• SUPPLIED DATA:
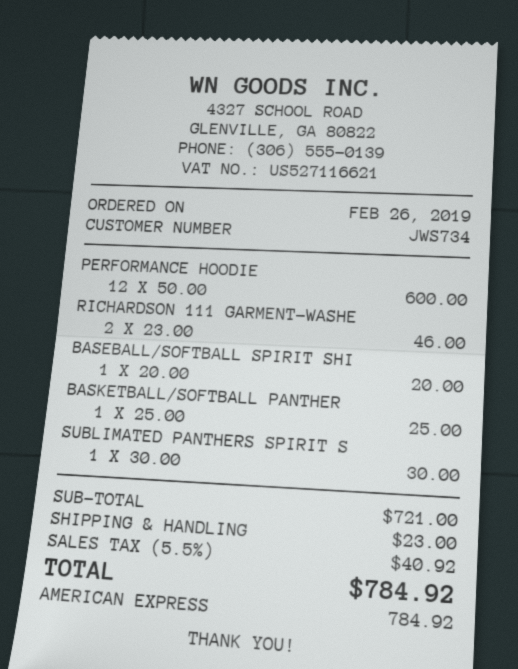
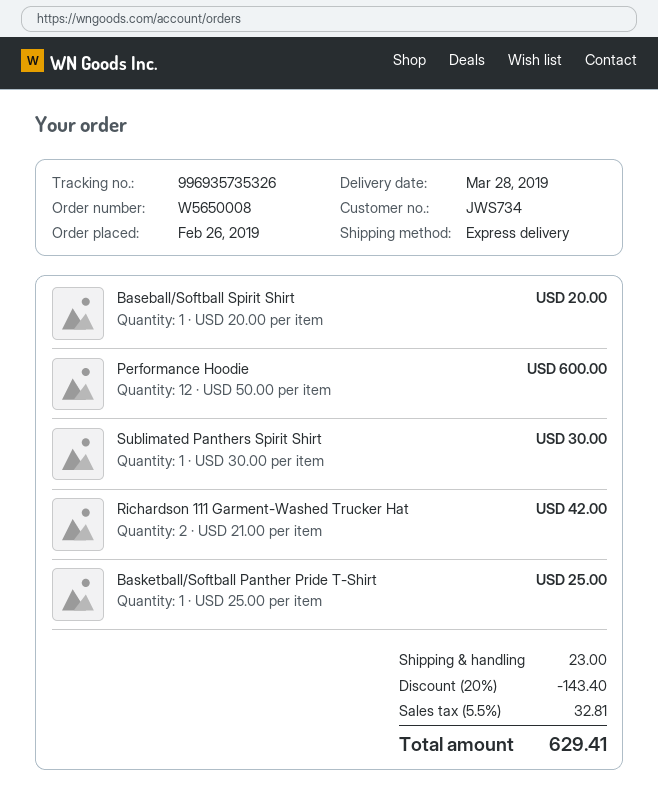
RICHARDSON 111 GARMENT-WASHE: 2 x 23.00 = 46.00 -> 2 x 21.00 = 42.00
discount: none -> 20% = 143.40
tax: 5.5% = 40.92 -> 5.5% = 32.81
total: 784.92 -> 629.41

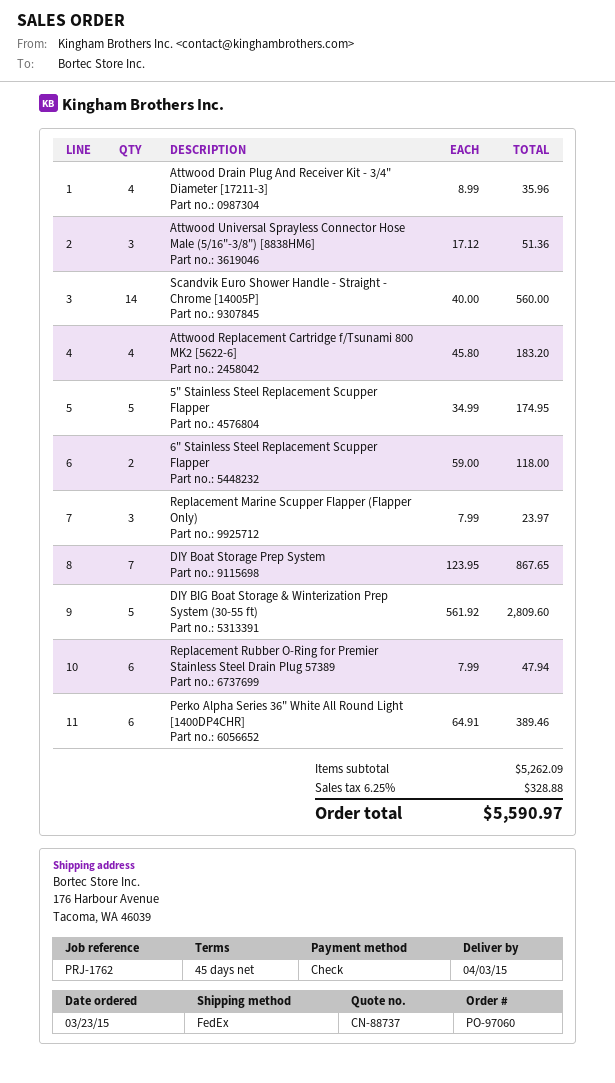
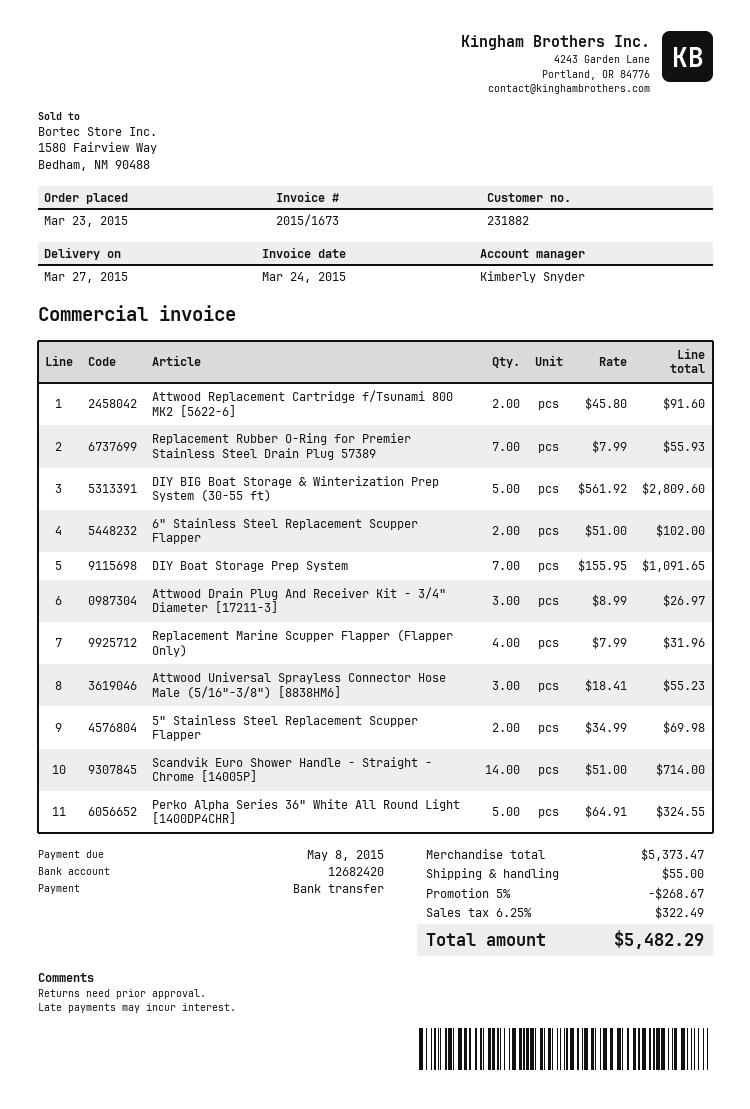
delivery date: 2015-04-03 -> 2015-03-27
payment method: cheque -> bank transfer
Attwood Drain Plug And Receiver Kit - 3/4" Diameter [17211-3]: 4 x 8.99 = 35.96 -> 3 x 8.99 = 26.97
Attwood Universal Sprayless Connector Hose Male (5/16"-3/8") [8838HM6]: 3 x 17.12 = 51.36 -> 3 x 18.41 = 55.23
Scandvik Euro Shower Handle - Straight - Chrome [14005P]: 14 x 40.00 = 560.00 -> 14 x 51.00 = 714.00
Attwood Replacement Cartridge f/Tsunami 800 MK2 [5622-6]: 4 x 45.80 = 183.20 -> 2 x 45.80 = 91.60
5" Stainless Steel Replacement Scupper Flapper: 5 x 34.99 = 174.95 -> 2 x 34.99 = 69.98
6" Stainless Steel Replacement Scupper Flapper: 2 x 59.00 = 118.00 -> 2 x 51.00 = 102.00
Replacement Marine Scupper Flapper (Flapper Only): 3 x 7.99 = 23.97 -> 4 x 7.99 = 31.96
DIY Boat Storage Prep System: 7 x 123.95 = 867.65 -> 7 x 155.95 = 1091.65
Replacement Rubber O-Ring for Premier Stainless Steel Drain Plug 57389: 6 x 7.99 = 47.94 -> 7 x 7.99 = 55.93
Perko Alpha Series 36" White All Round Light [1400DP4CHR]: 6 x 64.91 = 389.46 -> 5 x 64.91 = 324.55
subtotal: 5262.09 -> 5373.47
discount: none -> 5% = 268.67
shipping: none -> 55.00
tax: 6.25% = 328.88 -> 6.25% = 322.49
total: 5590.97 -> 5482.29

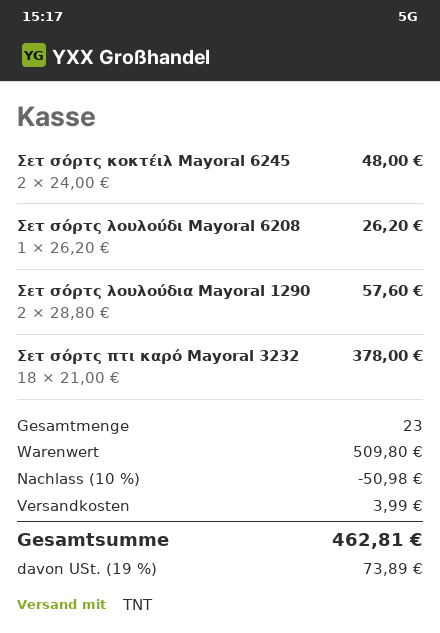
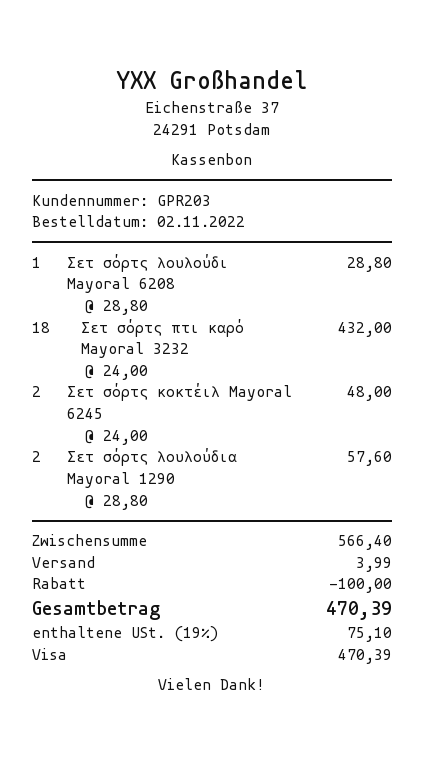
Σετ σόρτς λουλούδι Mayoral 6208: 1 x 26.20 = 26.20 -> 1 x 28.80 = 28.80
Σετ σόρτς πτι καρό Mayoral 3232: 18 x 21.00 = 378.00 -> 18 x 24.00 = 432.00
subtotal: 509.80 -> 566.40
discount: 50.98 -> 100.00
tax: 19% = 73.89 -> 19% = 75.10
total: 462.81 -> 470.39

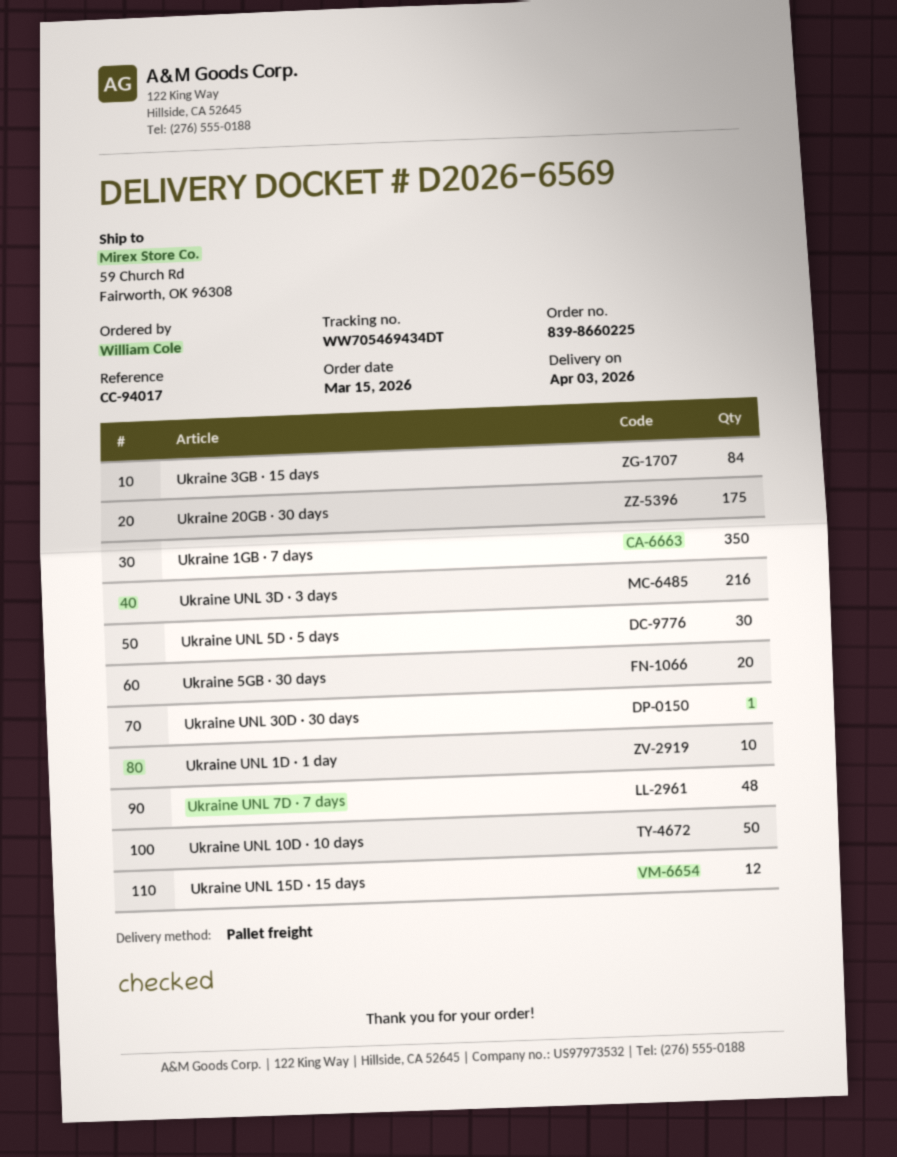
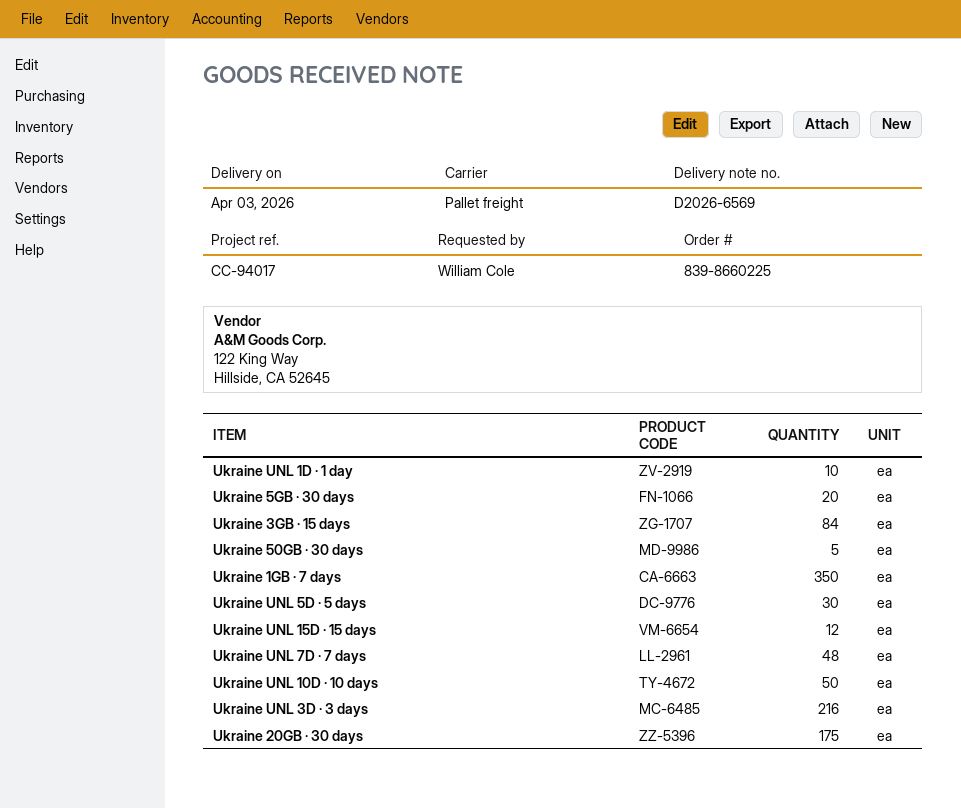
Ukraine UNL 30D · 30 days: 1 -> none
Ukraine 50GB · 30 days: none -> 5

• YOUR ASSIGNMENT:
With the pictures omitted, copy exactly the lines of the listing above starting at the line containing "total: 784.92 -> 629.41" and ending at the line containing "subtotal: 509.80 -> 566.40", both included.

• ANSWER SPACE:
total: 784.92 -> 629.41

delivery date: 2015-04-03 -> 2015-03-27
payment method: cheque -> bank transfer
Attwood Drain Plug And Receiver Kit - 3/4" Diameter [17211-3]: 4 x 8.99 = 35.96 -> 3 x 8.99 = 26.97
Attwood Universal Sprayless Connector Hose Male (5/16"-3/8") [8838HM6]: 3 x 17.12 = 51.36 -> 3 x 18.41 = 55.23
Scandvik Euro Shower Handle - Straight - Chrome [14005P]: 14 x 40.00 = 560.00 -> 14 x 51.00 = 714.00
Attwood Replacement Cartridge f/Tsunami 800 MK2 [5622-6]: 4 x 45.80 = 183.20 -> 2 x 45.80 = 91.60
5" Stainless Steel Replacement Scupper Flapper: 5 x 34.99 = 174.95 -> 2 x 34.99 = 69.98
6" Stainless Steel Replacement Scupper Flapper: 2 x 59.00 = 118.00 -> 2 x 51.00 = 102.00
Replacement Marine Scupper Flapper (Flapper Only): 3 x 7.99 = 23.97 -> 4 x 7.99 = 31.96
DIY Boat Storage Prep System: 7 x 123.95 = 867.65 -> 7 x 155.95 = 1091.65
Replacement Rubber O-Ring for Premier Stainless Steel Drain Plug 57389: 6 x 7.99 = 47.94 -> 7 x 7.99 = 55.93
Perko Alpha Series 36" White All Round Light [1400DP4CHR]: 6 x 64.91 = 389.46 -> 5 x 64.91 = 324.55
subtotal: 5262.09 -> 5373.47
discount: none -> 5% = 268.67
shipping: none -> 55.00
tax: 6.25% = 328.88 -> 6.25% = 322.49
total: 5590.97 -> 5482.29

Σετ σόρτς λουλούδι Mayoral 6208: 1 x 26.20 = 26.20 -> 1 x 28.80 = 28.80
Σετ σόρτς πτι καρό Mayoral 3232: 18 x 21.00 = 378.00 -> 18 x 24.00 = 432.00
subtotal: 509.80 -> 566.40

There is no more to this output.